### Instructions for the task
Starting at the top of the entries, restate word for word each line up to and including the one with "(760, 218) none".
--
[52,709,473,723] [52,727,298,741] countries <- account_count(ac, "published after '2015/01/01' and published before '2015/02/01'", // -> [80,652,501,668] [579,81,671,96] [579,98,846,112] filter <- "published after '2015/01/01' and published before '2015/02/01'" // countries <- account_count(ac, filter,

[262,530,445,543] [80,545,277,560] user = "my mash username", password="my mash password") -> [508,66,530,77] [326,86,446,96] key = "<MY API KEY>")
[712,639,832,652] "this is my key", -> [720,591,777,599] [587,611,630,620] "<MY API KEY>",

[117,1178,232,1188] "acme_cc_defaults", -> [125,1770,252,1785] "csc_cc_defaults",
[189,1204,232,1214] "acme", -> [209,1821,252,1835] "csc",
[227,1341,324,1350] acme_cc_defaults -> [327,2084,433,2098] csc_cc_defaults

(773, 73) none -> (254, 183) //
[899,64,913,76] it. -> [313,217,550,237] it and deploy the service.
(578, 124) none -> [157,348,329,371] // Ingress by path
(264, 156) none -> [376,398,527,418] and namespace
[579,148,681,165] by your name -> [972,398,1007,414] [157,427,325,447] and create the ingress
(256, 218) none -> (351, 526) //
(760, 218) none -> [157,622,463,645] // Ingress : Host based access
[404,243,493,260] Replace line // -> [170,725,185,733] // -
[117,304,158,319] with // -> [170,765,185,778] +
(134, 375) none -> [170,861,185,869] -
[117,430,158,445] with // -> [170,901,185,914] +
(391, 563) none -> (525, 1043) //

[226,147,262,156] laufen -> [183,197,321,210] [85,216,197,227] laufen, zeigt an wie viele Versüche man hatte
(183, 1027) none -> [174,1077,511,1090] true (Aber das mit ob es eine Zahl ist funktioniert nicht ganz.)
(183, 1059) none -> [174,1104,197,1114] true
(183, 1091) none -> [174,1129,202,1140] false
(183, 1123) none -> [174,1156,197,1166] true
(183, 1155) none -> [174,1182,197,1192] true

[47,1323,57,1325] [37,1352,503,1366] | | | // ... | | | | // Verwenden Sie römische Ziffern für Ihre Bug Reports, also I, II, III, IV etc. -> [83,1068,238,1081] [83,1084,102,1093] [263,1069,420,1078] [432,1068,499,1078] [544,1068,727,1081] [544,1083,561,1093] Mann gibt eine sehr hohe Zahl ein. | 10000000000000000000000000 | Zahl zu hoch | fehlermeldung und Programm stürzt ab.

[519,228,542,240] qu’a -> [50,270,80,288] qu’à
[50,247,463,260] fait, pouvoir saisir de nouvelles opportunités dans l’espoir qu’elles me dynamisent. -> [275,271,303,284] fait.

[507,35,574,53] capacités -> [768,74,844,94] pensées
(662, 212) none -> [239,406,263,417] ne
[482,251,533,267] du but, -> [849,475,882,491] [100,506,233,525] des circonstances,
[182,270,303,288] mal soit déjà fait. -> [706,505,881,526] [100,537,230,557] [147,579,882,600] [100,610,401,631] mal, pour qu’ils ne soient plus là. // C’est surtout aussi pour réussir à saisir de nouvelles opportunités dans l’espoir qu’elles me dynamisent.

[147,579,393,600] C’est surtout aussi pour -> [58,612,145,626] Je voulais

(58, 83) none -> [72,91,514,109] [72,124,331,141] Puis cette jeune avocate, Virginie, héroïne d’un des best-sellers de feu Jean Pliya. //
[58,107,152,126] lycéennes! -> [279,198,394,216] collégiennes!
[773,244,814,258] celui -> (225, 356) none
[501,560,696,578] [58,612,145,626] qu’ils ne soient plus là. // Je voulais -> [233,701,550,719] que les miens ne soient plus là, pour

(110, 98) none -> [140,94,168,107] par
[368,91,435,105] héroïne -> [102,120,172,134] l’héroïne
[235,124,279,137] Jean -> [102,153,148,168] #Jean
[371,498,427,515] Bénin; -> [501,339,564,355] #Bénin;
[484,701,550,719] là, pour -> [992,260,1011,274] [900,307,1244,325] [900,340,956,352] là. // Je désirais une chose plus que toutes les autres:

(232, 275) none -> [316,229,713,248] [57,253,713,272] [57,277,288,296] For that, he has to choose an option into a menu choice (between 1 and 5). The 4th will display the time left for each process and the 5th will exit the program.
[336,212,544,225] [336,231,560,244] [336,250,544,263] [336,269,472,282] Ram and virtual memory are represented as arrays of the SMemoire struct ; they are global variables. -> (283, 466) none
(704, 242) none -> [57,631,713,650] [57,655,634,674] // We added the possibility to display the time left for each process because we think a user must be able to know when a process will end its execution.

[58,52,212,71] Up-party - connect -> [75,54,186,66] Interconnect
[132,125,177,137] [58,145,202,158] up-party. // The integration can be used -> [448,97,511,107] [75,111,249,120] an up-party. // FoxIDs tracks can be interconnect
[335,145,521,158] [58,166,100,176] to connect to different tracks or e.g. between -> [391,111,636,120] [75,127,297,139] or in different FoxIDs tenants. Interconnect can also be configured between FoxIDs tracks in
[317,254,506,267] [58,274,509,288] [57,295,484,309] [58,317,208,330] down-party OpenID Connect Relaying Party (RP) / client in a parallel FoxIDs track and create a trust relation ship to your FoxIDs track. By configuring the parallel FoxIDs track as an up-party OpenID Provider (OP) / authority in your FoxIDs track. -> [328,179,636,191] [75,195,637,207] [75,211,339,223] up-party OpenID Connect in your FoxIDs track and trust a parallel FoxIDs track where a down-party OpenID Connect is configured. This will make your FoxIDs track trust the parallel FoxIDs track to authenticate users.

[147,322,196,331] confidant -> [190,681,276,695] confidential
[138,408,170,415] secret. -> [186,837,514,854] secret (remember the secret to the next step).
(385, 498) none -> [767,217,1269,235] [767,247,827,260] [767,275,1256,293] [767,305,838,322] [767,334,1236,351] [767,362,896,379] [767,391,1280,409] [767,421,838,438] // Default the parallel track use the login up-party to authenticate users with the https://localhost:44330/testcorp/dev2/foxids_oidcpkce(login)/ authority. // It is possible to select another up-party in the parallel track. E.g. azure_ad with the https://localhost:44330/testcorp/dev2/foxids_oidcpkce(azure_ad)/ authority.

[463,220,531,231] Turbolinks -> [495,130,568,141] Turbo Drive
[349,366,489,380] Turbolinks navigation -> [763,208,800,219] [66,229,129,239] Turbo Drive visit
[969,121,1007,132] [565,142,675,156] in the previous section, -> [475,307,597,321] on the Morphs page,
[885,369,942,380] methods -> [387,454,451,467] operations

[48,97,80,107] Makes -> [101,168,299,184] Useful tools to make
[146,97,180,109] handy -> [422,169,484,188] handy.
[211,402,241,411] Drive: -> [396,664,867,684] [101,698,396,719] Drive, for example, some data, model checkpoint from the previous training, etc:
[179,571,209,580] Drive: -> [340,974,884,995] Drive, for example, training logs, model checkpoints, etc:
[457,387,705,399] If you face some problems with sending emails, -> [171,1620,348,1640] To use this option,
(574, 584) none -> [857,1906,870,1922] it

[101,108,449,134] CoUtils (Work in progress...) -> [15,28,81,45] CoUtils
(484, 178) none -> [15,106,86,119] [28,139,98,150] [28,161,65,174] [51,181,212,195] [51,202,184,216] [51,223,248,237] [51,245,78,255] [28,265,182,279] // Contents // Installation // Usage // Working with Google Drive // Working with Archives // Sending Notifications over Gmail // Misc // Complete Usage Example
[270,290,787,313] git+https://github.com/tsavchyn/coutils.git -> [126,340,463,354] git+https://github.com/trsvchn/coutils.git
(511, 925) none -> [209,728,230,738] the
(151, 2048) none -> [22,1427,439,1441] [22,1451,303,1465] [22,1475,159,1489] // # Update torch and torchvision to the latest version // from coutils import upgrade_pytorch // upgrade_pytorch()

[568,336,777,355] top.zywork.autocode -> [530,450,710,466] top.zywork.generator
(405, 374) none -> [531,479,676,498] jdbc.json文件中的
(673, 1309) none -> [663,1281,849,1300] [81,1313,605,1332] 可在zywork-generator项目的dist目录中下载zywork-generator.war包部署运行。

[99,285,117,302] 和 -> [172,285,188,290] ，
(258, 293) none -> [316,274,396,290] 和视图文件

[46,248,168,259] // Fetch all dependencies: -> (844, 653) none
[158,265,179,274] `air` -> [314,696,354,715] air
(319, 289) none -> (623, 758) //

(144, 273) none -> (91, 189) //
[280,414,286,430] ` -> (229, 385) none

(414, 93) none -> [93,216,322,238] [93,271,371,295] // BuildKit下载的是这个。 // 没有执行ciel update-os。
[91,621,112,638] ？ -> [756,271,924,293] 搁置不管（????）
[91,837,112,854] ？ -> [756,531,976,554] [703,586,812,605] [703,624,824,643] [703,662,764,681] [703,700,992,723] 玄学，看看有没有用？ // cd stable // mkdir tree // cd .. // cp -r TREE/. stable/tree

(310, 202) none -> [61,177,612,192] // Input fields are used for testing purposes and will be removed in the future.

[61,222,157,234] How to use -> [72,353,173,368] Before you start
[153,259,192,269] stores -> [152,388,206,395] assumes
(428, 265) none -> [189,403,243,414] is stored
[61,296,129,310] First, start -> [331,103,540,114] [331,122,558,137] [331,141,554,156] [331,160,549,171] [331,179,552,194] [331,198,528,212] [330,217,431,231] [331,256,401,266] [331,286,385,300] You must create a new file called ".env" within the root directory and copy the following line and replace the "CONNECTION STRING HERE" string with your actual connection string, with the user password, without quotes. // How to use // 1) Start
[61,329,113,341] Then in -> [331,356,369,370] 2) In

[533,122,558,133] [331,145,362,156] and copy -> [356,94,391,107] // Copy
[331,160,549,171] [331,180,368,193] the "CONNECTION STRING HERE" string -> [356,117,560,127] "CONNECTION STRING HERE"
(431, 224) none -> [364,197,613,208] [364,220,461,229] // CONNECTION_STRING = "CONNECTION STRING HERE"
--
### Expected answer
[52,709,473,723] [52,727,298,741] countries <- account_count(ac, "published after '2015/01/01' and published before '2015/02/01'", // -> [80,652,501,668] [579,81,671,96] [579,98,846,112] filter <- "published after '2015/01/01' and published before '2015/02/01'" // countries <- account_count(ac, filter,

[262,530,445,543] [80,545,277,560] user = "my mash username", password="my mash password") -> [508,66,530,77] [326,86,446,96] key = "<MY API KEY>")
[712,639,832,652] "this is my key", -> [720,591,777,599] [587,611,630,620] "<MY API KEY>",

[117,1178,232,1188] "acme_cc_defaults", -> [125,1770,252,1785] "csc_cc_defaults",
[189,1204,232,1214] "acme", -> [209,1821,252,1835] "csc",
[227,1341,324,1350] acme_cc_defaults -> [327,2084,433,2098] csc_cc_defaults

(773, 73) none -> (254, 183) //
[899,64,913,76] it. -> [313,217,550,237] it and deploy the service.
(578, 124) none -> [157,348,329,371] // Ingress by path
(264, 156) none -> [376,398,527,418] and namespace
[579,148,681,165] by your name -> [972,398,1007,414] [157,427,325,447] and create the ingress
(256, 218) none -> (351, 526) //
(760, 218) none -> [157,622,463,645] // Ingress : Host based access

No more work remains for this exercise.